A/N: Some material lifted from S1E1: Pilot. When necessary, scenes and dialogue have been modified to fit this AU.

Chapter Fifteen

Emma's eyes grew wide as Henry's words penetrated, but before she could form a response of her own, the boy had pushed past her and into the apartment.

"Kid?" she called. Then, louder, "Kid! Hey, hang on a second!" She'd wanted to meet him, to know he was okay, but for him to show up unannounced and unexpected out of the blue… Part of her was overjoyed. But part of her—the hard-nosed, practical part that kicked in whenever she was working a job and wanted to throw the rulebook out the window and make the collar to tell her that if she didn't do things properly, it wouldn't just be the perp sitting in a jail cell and she'd probably be sitting in one longer—was kicking in now. And while it might not be saying anything she wanted to hear, she had to listen.

She had no legal right to look after this kid.

Her apartment was a one-bedroom and definitely not kid-friendly.
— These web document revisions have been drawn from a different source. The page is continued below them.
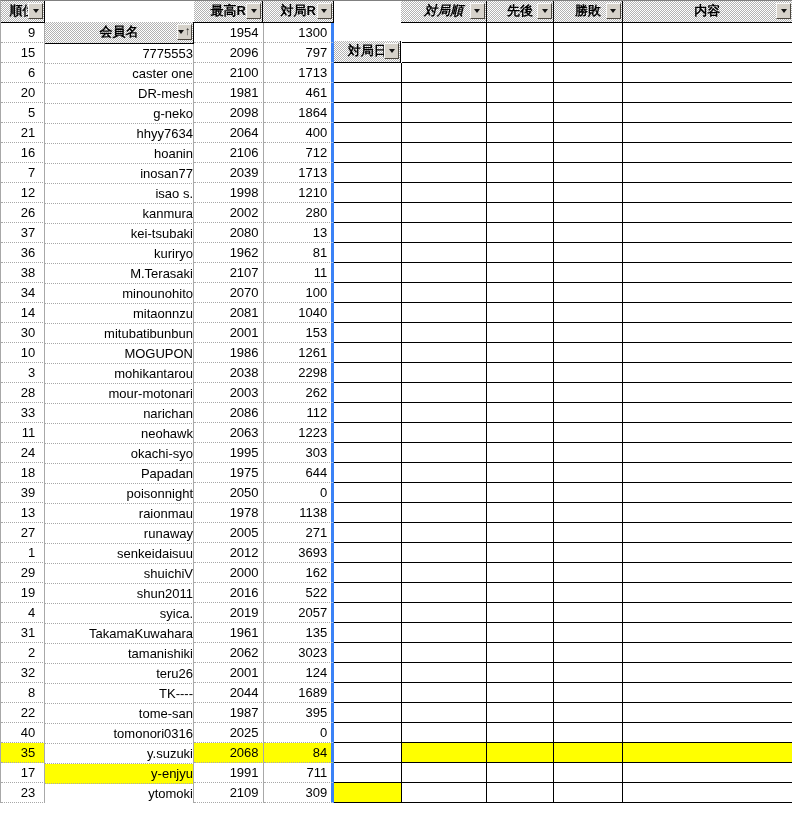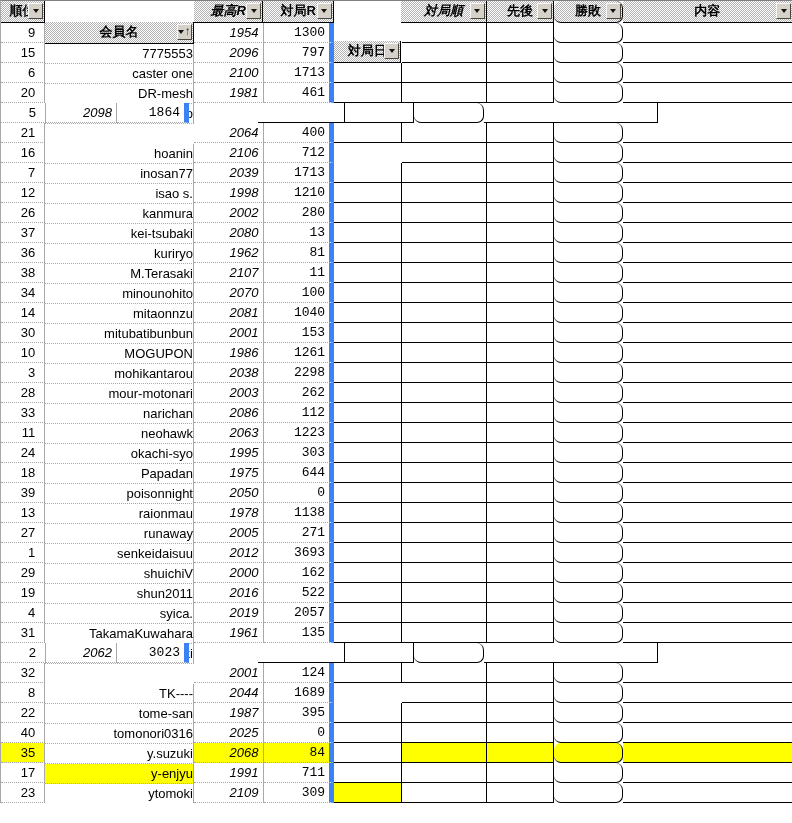--- a/index.html
+++ b/index.html
@@ -45,25 +45,25 @@
   }
   .tri{width:0;height:0;border-left:3px solid transparent;border-right:3px solid transparent;border-top:4px solid #111;}
   .fbtn .up{font-size:10px;line-height:1;font-weight:bold;color:#111;margin-left:1px;transform:scaleY(1.15);}
   
   .row{display:flex;height:20px;}
   .cell{
     box-sizing:border-box;height:20px;line-height:19px;
     white-space:nowrap;overflow:hidden;background:#fff;
   }
   
-  .c0{width:45px;} .c1{width:152px;margin-top:21px;} .c2{width:71px;font-style:italic;} .c3{width:72px;}
-  .c4{width:69px;margin-top:40px;} .c5{width:87px;font-style:italic;} .c6{width:69px;} .c7{width:70px;border-radius:7px;} .c8{width:174px;}
+  .c0{width:45px;} .c1{width:152px;margin-top:21px;} .c2{width:71px;} .c3{width:72px;}
+  .c4{width:69px;margin-top:40px;} .c5{width:87px;font-style:italic;} .c6{width:69px;} .c7{width:70px;} .c8{width:174px;}
   
   .cell.c0,.cell.c1,.cell.c2{border-right:1px solid #a8a8a8;border-bottom:1px dotted #a8a8a8;}
-  .cell.c3{border-right:5px solid #3b82f6;border-bottom:1px dotted #a8a8a8;font-family:Liberation Mono, monospace;}
+  .cell.c3{border-right:3px solid #3b82f6;border-bottom:1px dotted #a8a8a8;}
   
   .cell.c4,.cell.c5,.cell.c6,.cell.c7,.cell.c8{border-right:1px solid #000;border-bottom:1px solid #000;}
   
   .cell.c0{text-align:right;padding-right:9px;}
   .cell.c1{text-align:right;padding-left:3px;}
   .cell.c2,.cell.c3{text-align:right;padding-right:4px;}
   
   .row.hl .cell{background:var(--hl,#ffff00);}
 </style>
 </head>
@@ -140,20 +140,21 @@
         <div class="cell c2">1981</div>
         <div class="cell c3">461</div>
         <div class="cell c4"></div>
         <div class="cell c5"></div>
         <div class="cell c6"></div>
         <div class="cell c7"></div>
         <div class="cell c8"></div>
       </div>
       <div class="row">
         <div class="cell c0">5</div>
+        <div class="cell c1">hhyy7634</div>
         <div class="cell c2">2098</div>
         <div class="cell c3">1864</div>
         <div class="cell c4"></div>
         <div class="cell c5"></div>
         <div class="cell c6"></div>
         <div class="cell c7"></div>
         <div class="cell c8"></div>
       </div>
       <div class="row">
         <div class="cell c0">21</div>
@@ -436,20 +437,21 @@
         <div class="cell c2">1961</div>
         <div class="cell c3">135</div>
         <div class="cell c4"></div>
         <div class="cell c5"></div>
         <div class="cell c6"></div>
         <div class="cell c7"></div>
         <div class="cell c8"></div>
       </div>
       <div class="row">
         <div class="cell c0">2</div>
+        <div class="cell c1">teru26</div>
         <div class="cell c2">2062</div>
         <div class="cell c3">3023</div>
         <div class="cell c4"></div>
         <div class="cell c5"></div>
         <div class="cell c6"></div>
         <div class="cell c7"></div>
         <div class="cell c8"></div>
       </div>
       <div class="row">
         <div class="cell c0">32</div>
It wasn't exactly kid-hostile; it wasn't like there were radioactive chemicals and power tool lying around or anything; but apart from her Harry Potter boxed set and the TV, she couldn't think of a single thing that might appeal to a ten-year-old.

And even if she took steps to change that; even if she went to the nearest Wal-Mart and threw something together right now, since she and Neal didn't have custody, it would be kidnapping. Kidnapping was a felony. Punishable by up to ten years in state prison or two in a house of correction. Plus a fine. She'd be tried as an adult. Her juvie record might be admissible; it might not be. But Neal already had one felony conviction on his record.
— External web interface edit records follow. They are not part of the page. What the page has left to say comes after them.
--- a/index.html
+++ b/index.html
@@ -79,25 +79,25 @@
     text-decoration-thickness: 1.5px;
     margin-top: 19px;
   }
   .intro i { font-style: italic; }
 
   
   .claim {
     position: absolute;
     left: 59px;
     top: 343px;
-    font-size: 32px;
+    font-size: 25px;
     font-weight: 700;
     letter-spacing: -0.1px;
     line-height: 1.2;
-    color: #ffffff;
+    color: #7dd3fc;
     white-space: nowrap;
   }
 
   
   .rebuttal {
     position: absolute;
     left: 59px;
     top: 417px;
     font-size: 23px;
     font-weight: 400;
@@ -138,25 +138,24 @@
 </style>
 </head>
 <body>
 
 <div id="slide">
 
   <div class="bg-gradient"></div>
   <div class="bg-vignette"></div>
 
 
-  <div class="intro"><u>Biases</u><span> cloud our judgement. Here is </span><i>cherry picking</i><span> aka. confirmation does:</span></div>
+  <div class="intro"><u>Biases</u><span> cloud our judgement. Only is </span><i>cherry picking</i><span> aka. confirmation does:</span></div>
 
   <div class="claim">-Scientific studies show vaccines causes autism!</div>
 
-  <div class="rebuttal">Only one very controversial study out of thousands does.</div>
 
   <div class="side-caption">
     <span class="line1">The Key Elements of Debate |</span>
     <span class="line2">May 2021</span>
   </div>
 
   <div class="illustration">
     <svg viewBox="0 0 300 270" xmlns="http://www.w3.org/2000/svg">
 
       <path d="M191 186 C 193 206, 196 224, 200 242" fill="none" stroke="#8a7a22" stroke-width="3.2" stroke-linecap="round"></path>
She couldn't keep Henry here. Not now. Not like this.

And even though she wanted to, she had no clue how to be a parent and any screw-ups she made while she was looking after him would be magnified and picked apart when—no the authorities tracked him down.

Oh, she was going to find out his full name and address and she was going to be a part of his life if he wanted her to be. (And face it: if he'd tracked her down and knocked on her door, he probably wanted her to be.) And if he wanted to live with her, then she was going to do her best to make that happen.

But it had to happen legally.

And right now, that meant that Henry had to go back to his adoptive parents.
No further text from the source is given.